The crowd moved and swayed and changed, until Ethel Mott stood close to theAmerica, with her back turned squarely upon the figure. She evidently found more pleasure in looking at her companion than in studying the work of the sculptor, which she had nominally come to see.
"I think it will be too cold, Thayer, to go out in the dog-cart," she said, with one of those glances whose meaning not even a poet could put into words.
"Oh, no," Kent answered. "I have a tremendously heavy rug, and you can wrap up."
"Well," was her answer, "if it's pleasant, and the sun shines, and I don't change my mind, and I feel like it, perhaps I'll go. At any rate you may come round about ten o'clock."
Rangely was too far away to catch, amid the babble of the crowd, a single word of this conversation, but he noted the looks which the pair exchanged.
"Oh, do come along," a corpulent lady in the crowd observed to her companion. "We've seen everybody here that we know, and I want to go down to Winter Street and get some buttons for my grey dress. Miranda wanted me to have them covered with the cloth, but I think steel ones would be prettier."

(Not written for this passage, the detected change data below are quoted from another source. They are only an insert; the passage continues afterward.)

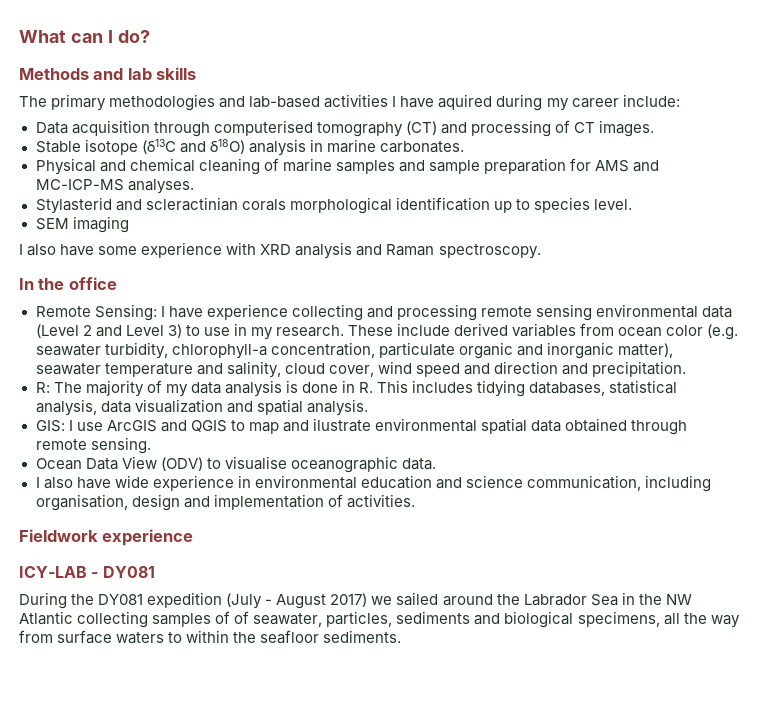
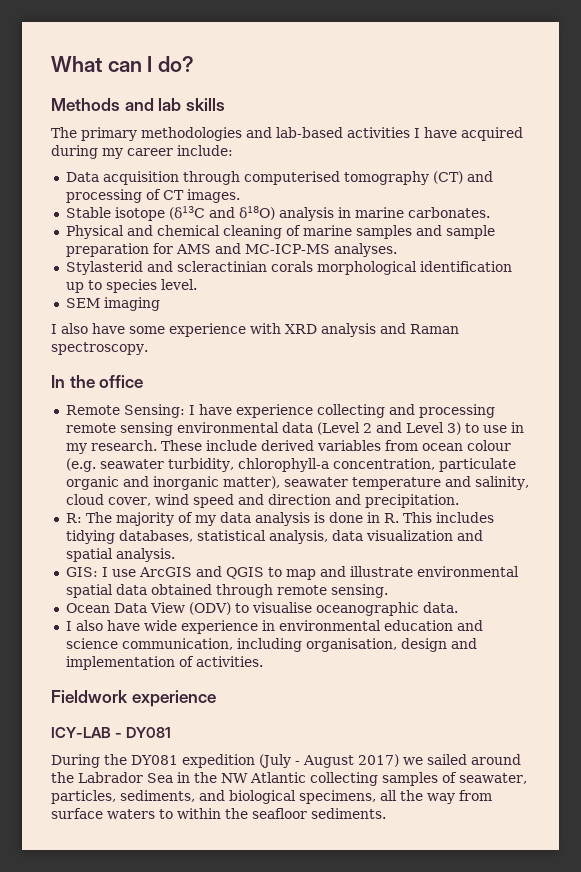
- The primary methodologies and lab-based activities I have aquired during my career include:
+ The primary methodologies and lab-based activities I have acquired during my career include:
- These include derived variables from ocean color (e.g. seawater turbidity, chlorophyll-a concentration, particulate organic and inorganic matter), seawater temperature and salinity, cloud cover, wind speed and direction and precipitation.
+ These include derived variables from ocean colour (e.g. seawater turbidity, chlorophyll-a concentration, particulate organic and inorganic matter), seawater temperature and salinity, cloud cover, wind speed and direction and precipitation.
- GIS: I use ArcGIS and QGIS to map and ilustrate environmental spatial data obtained through remote sensing.
+ GIS: I use ArcGIS and QGIS to map and illustrate environmental spatial data obtained through remote sensing.
- During the DY081 expedition (July - August 2017) we sailed around the Labrador Sea in the NW Atlantic collecting samples of of seawater, particles, sediments and biological specimens, all the way from surface waters to within the seafloor sediments.
+ During the DY081 expedition (July - August 2017) we sailed around the Labrador Sea in the NW Atlantic collecting samples of seawater, particles, sediments, and biological specimens, all the way from surface waters to within the seafloor sediments.

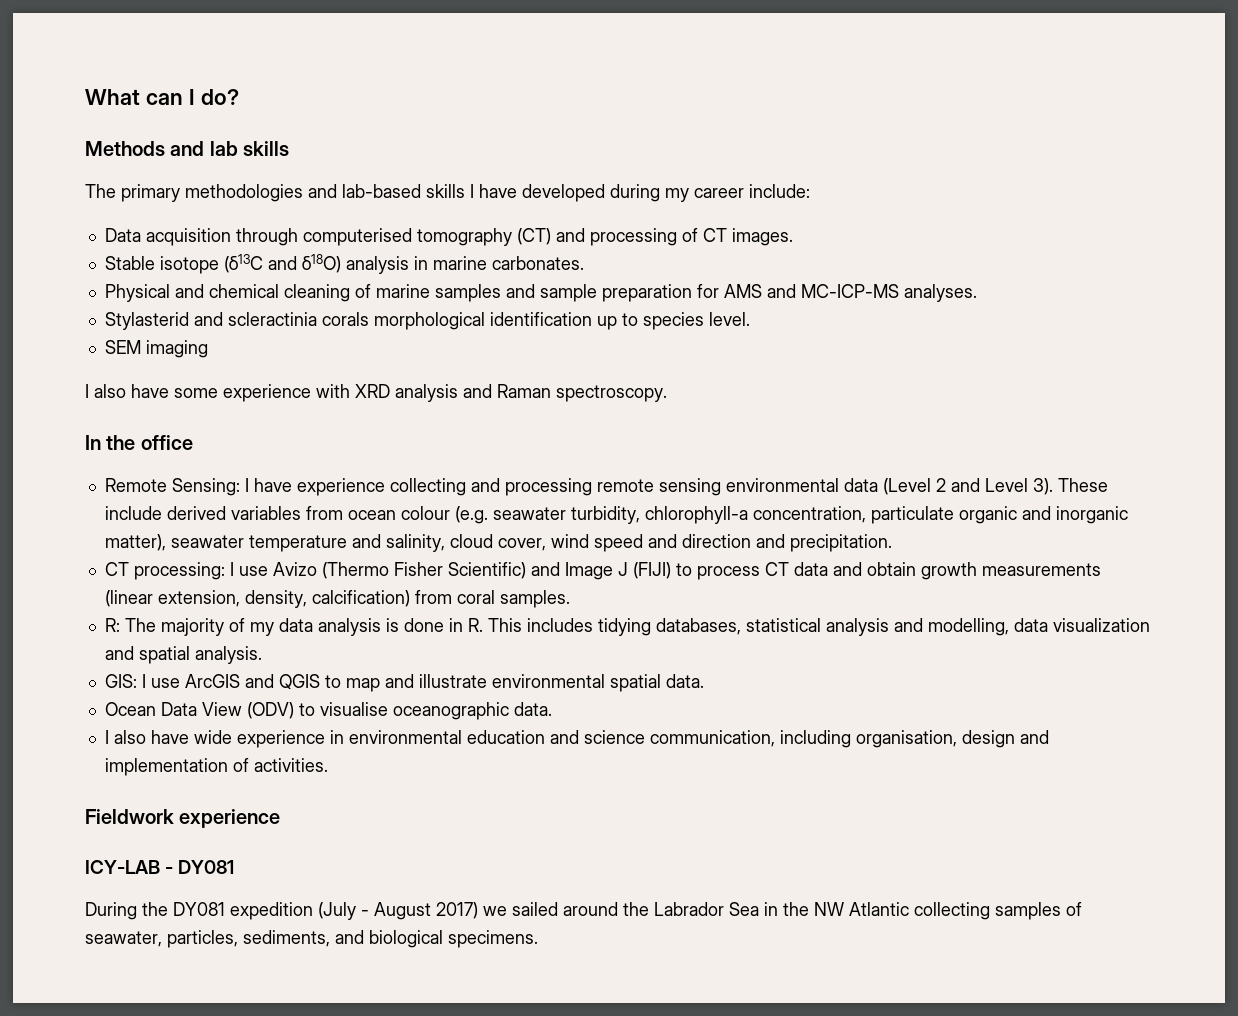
- The primary methodologies and lab-based activities I have acquired during my career include:
+ The primary methodologies and lab-based skills I have developed during my career include:
- Stylasterid and scleractinian corals morphological identification up to species level.
+ Stylasterid and scleractinia corals morphological identification up to species level.
- Remote Sensing: I have experience collecting and processing remote sensing environmental data (Level 2 and Level 3) to use in my research.
+ Remote Sensing: I have experience collecting and processing remote sensing environmental data (Level 2 and Level 3).
+ CT processing: I use Avizo (Thermo Fisher Scientific) and Image J (FIJI) to process CT data and obtain growth measurements (linear extension, density, calcification) from coral samples.
- R: The majority of my data analysis is done in R. This includes tidying databases, statistical analysis, data visualization and spatial analysis.
+ R: The majority of my data analysis is done in R. This includes tidying databases, statistical analysis and modelling, data visualization and spatial analysis.
- GIS: I use ArcGIS and QGIS to map and illustrate environmental spatial data obtained through remote sensing.
+ GIS: I use ArcGIS and QGIS to map and illustrate environmental spatial data.
- During the DY081 expedition (July - August 2017) we sailed around the Labrador Sea in the NW Atlantic collecting samples of seawater, particles, sediments, and biological specimens, all the way from surface waters to within the seafloor sediments.
+ During the DY081 expedition (July - August 2017) we sailed around the Labrador Sea in the NW Atlantic collecting samples of seawater, particles, sediments, and biological specimens.

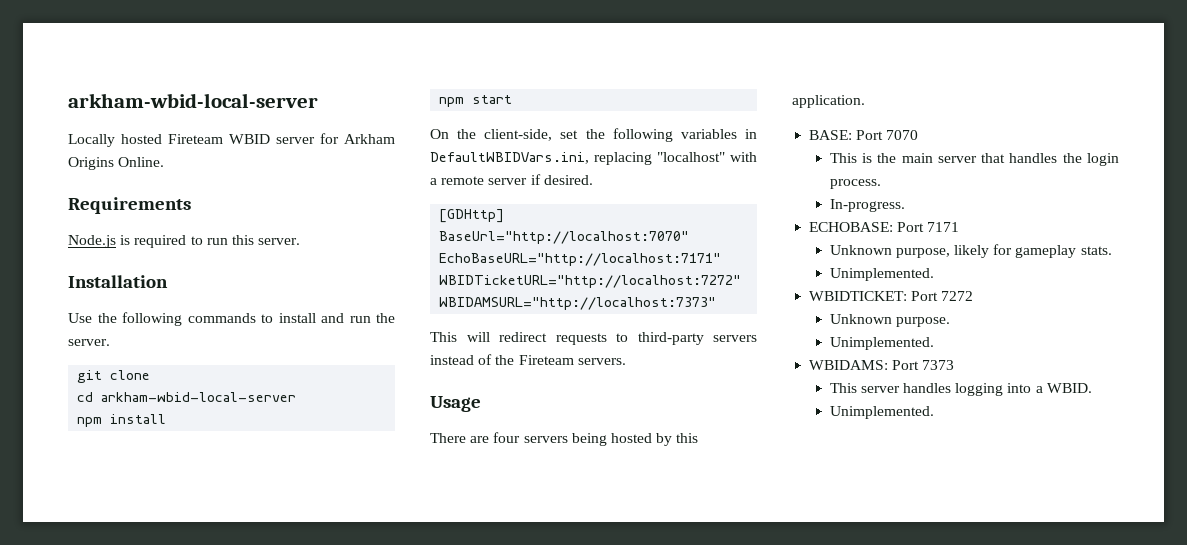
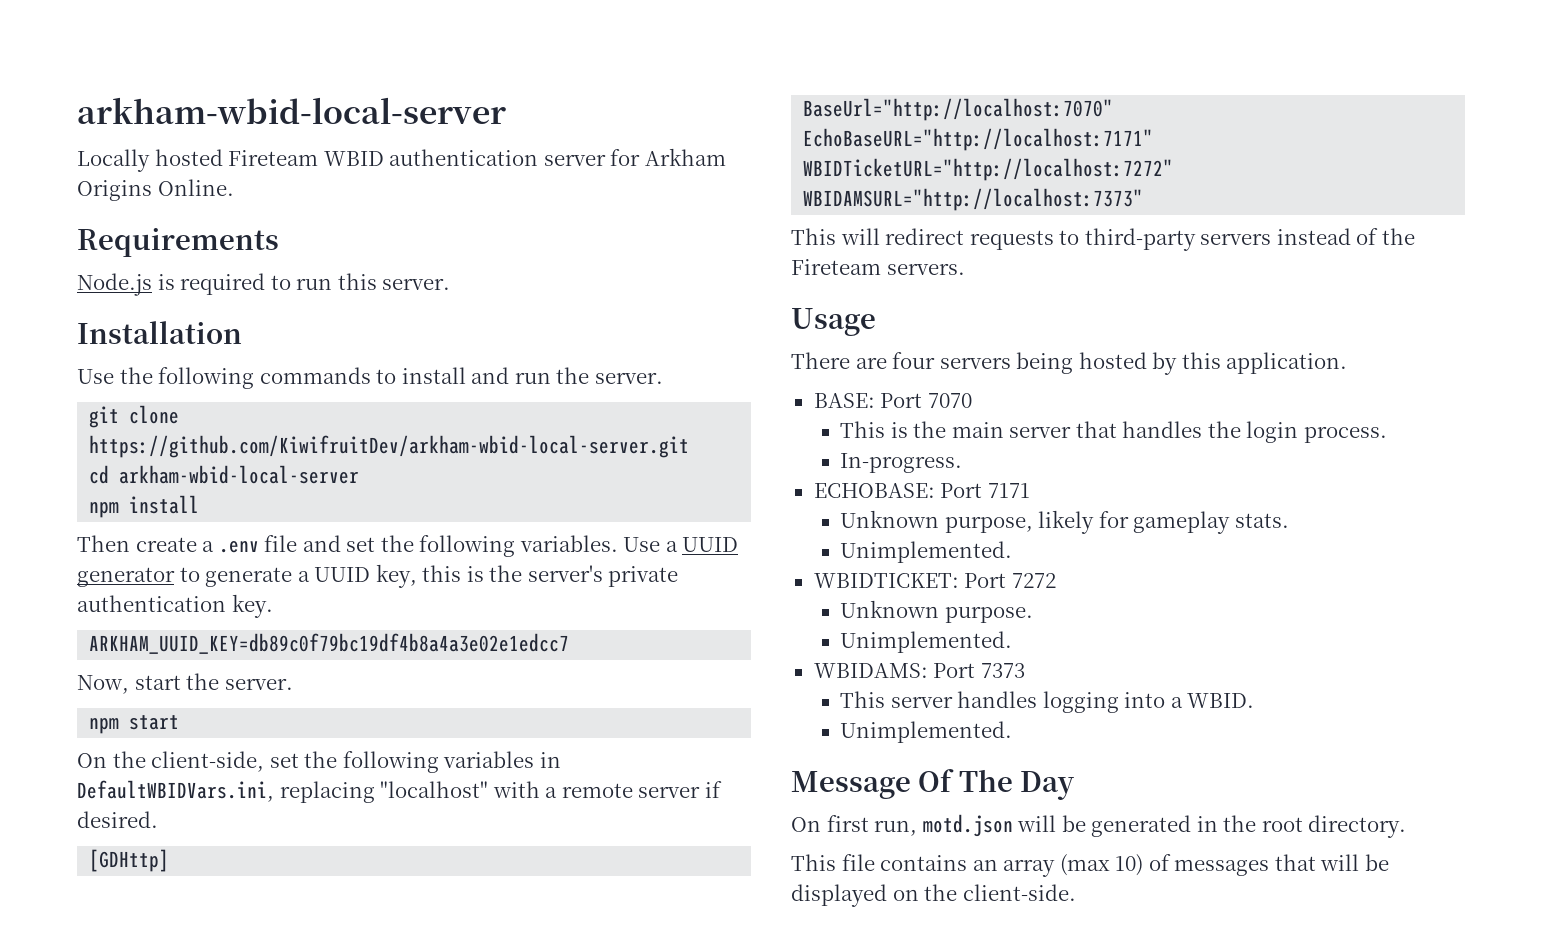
- Locally hosted Fireteam WBID server for Arkham Origins Online.
+ Locally hosted Fireteam WBID authentication server for Arkham Origins Online.
- git clone
+ git clone https://github.com/KiwifruitDev/arkham-wbid-local-server.git
+ Then create a .env file and set the following variables. Use a UUID generator to generate a UUID key, this is the server's private authentication key.
+ ARKHAM_UUID_KEY=db89c0f79bc19df4b8a4a3e02e1edcc7
+ Now, start the server.
+ Message Of The Day
+ On first run, motd.json will be generated in the root directory.
+ This file contains an array (max 10) of messages that will be displayed on the client-side.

"Yes, they say steel's going to be awfully fashionable this spring. Are they going to put that statue up just as it is?"
"Oh, they bake it or paint it or something," was the lucid answer, as the corpulent lady threw herself against Mr. Hubbard, nearly annihilating him in her effort to clear a path through the crowd.
"I think, my dear," Hubbard observed to his wife, "unless you've designs on my life insurance, you'd better take me out of this crowd."
"But we haven't seen the statue," she returned.
"I have," he retorted grimly, "and I assure you you haven't lost anything. You'll see it enough when it's set up, and you'll go about perjuring your soul by denying that I was ever on the committee."
"Hush," she said, "do be quiet; people will think you're cross because you were overruled."
On the other side of the statue the sculptor had been receiving congratulations all the afternoon, and now Mr. Calvin and Mrs. Frostwinch chanced to approach him at the same time to take their leave.
"I am so glad to have seen the statue," was the latter's form of adieu, "it is distinctly inspiring. Thank you so much."
He bowed awkwardly enough, stammering some unintelligible reply, and the lady moved away with Mr. Calvin, who observed as the pair emerged into the open air:
"It is such a relief to me that this statue has turned out so well. There has really been a good deal of feeling and wire-pulling, and some New York friends of mine will never forgive me that the commission was not given to one of their men. I really feel as if the thing had been made almost a personal matter."
"It must be a great satisfaction to you," his companion returned, "that he has succeeded."
"It is," was Calvin's reply. "I meant to see Mr. Rangley and ask him to say a good word in theObserver,but everybody is so much pleased that I think he may be trusted to be."
"Oh, he must be," she answered.
And as she spoke Tom Bently passed by, quietly smiling to himself.